Back-to-school Planet Youth parenting resource for Bordertown students

PROGRAM: SMLC project officer Sophie Bourchier said the booklet contains recommendations stemming from key statistics from the survey results. Photo: Kate Hill.
PROGRAM: SMLC project officer Sophie Bourchier said the booklet contains recommendations stemming from key statistics from the survey results. Photo: Kate Hill.

A Planet Youth parenting resource will be included in the back-to-school packs of 1,500 Limestone Coast students as they head back to the classroom next week.

The parenting and sleep guidelines, with key recommendations and statistics, will be distributed to secondary schools from Mount Gambier to Bordertown as part of the region's ongoing Planet Youth project.

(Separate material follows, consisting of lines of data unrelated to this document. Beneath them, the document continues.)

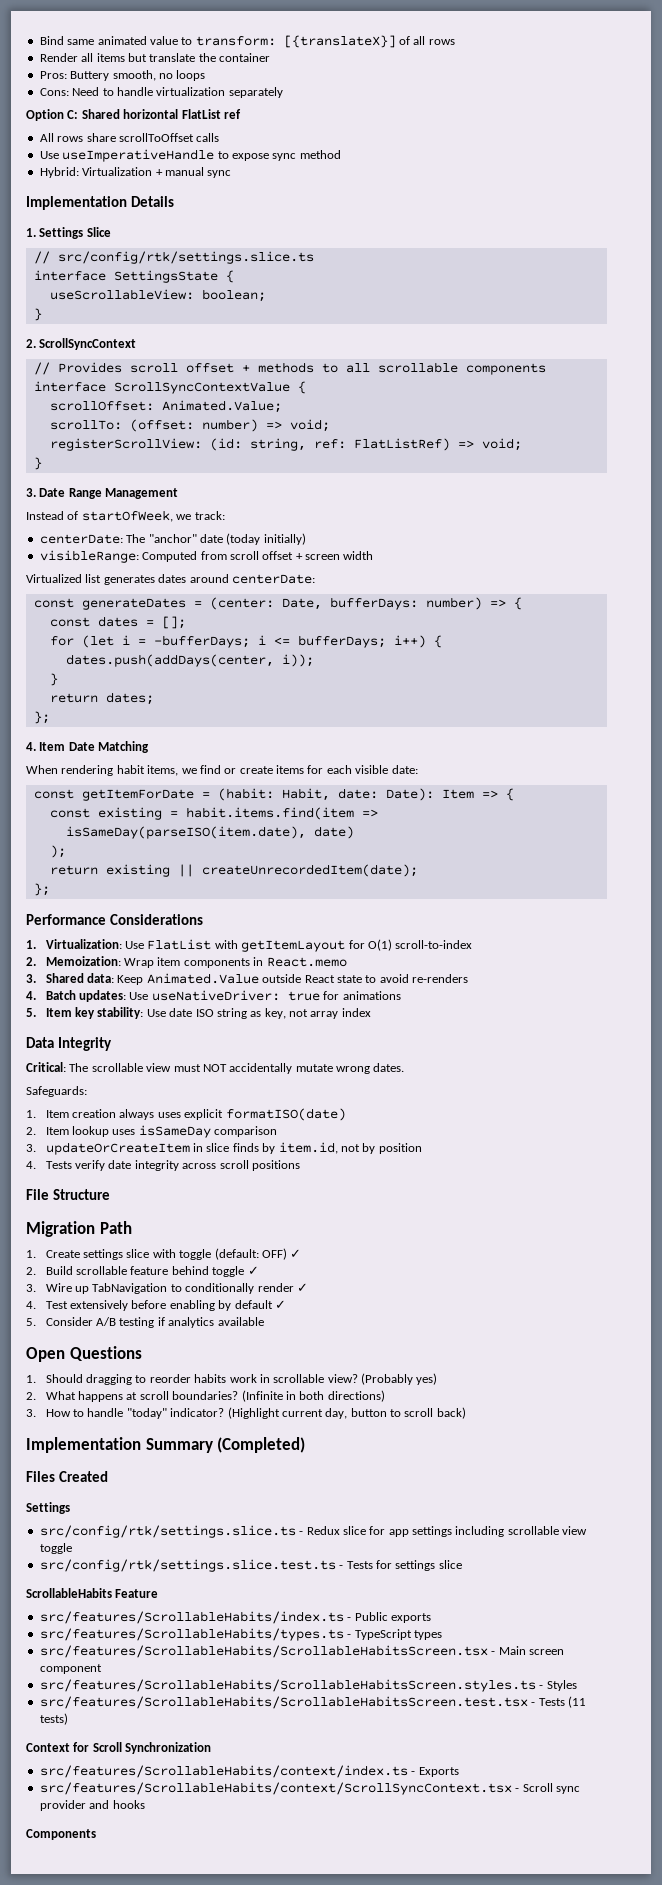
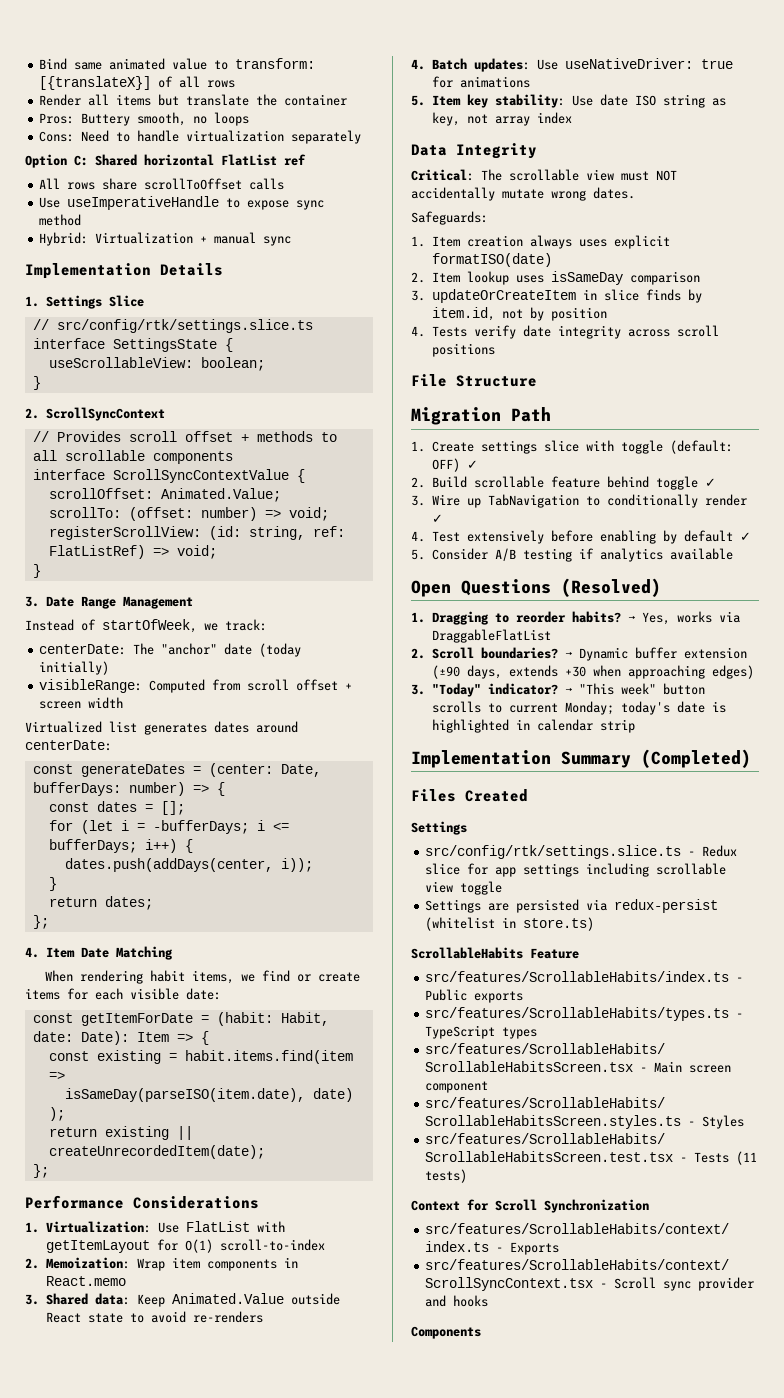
- Open Questions
- 1. Should dragging to reorder habits work in scrollable view? (Probably yes)
- 2. What happens at scroll boundaries? (Infinite in both directions)
- 3. How to handle "today" indicator? (Highlight current day, button to scroll back)
+ Open Questions (Resolved)
+ 1. Dragging to reorder habits? → Yes, works via DraggableFlatList
+ 2. Scroll boundaries? → Dynamic buffer extension (±90 days, extends +30 when approaching edges)
+ 3. "Today" indicator? → "This week" button scrolls to current Monday; today's date is highlighted in calendar strip
- src/config/rtk/settings.slice.test.ts - Tests for settings slice
+ Settings are persisted via redux-persist (whitelist in store.ts)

Coordinated by the region's leading alcohol and other drug advocacy service, Substance Misuse Limestone Coast (SMLC), the initiative has been prompted by the Planet Youth survey, which was conducted in 2019.

Mount Gambier is one of five regional areas to participate in the pioneering early intervention program, which has seen youth drug and alcohol use rates drop to among the lowest in Europe.

SMLC project officer Sophie Bourchier said the booklet contains recommendations stemming from key statistics from the survey results.

"The survey revealed more than half the 15-year-old students surveyed were not getting enough sleep and uninterrupted sleep is just as important to a child's well-being as nutrition and exercise," she said.

"It is recommended teenagers get around 9-11 hours of sleep per night, but of course, we're all aware screen time is having a huge impact on this."

The survey showed 53 per cent of Limestone Coast 15-year-olds were spending around three hours or more on social media per day, 14 per cent above the national average.

The Planet Youth resource has been funded by the national peak body for alcohol education, the Alcohol and Drug Foundation, a key collaborator with SMLC.

Ms Bourchier said the program had shown many factors contributed to a young person's capacity for taking up drugs and alcohol early in life.

"If parents and young people spend more time together, it should reduce the risk factors of drug and alcohol use among young people - family time increases protective factors," she said.

"Parents need to be aware the sleep guidelines are for long-term good health, leading to better outcomes for work, health, study and life in general.

"If young people are outside the family home late at night, that is a huge risk factor for drug and alcohol use and the survey data backs that up."

Ms Bourchier said the booklet were designed as an informative guide for parents, not a lecture.

"People have said how difficult it is to find information relating to parenting teenagers and it's recommended parents spend quality time with young people talking about these issues," she said.

"As I've travelled around meeting with schools and councils over the last few months, I've been surprised by how much demand there is for a resource like this.

"This may seem like a very small step, however, it builds into big picture thinking. It's a slow burn to change the way people think around reducing risk factors for our young people."

The next Planet Youth survey is due to commence in mid-2021.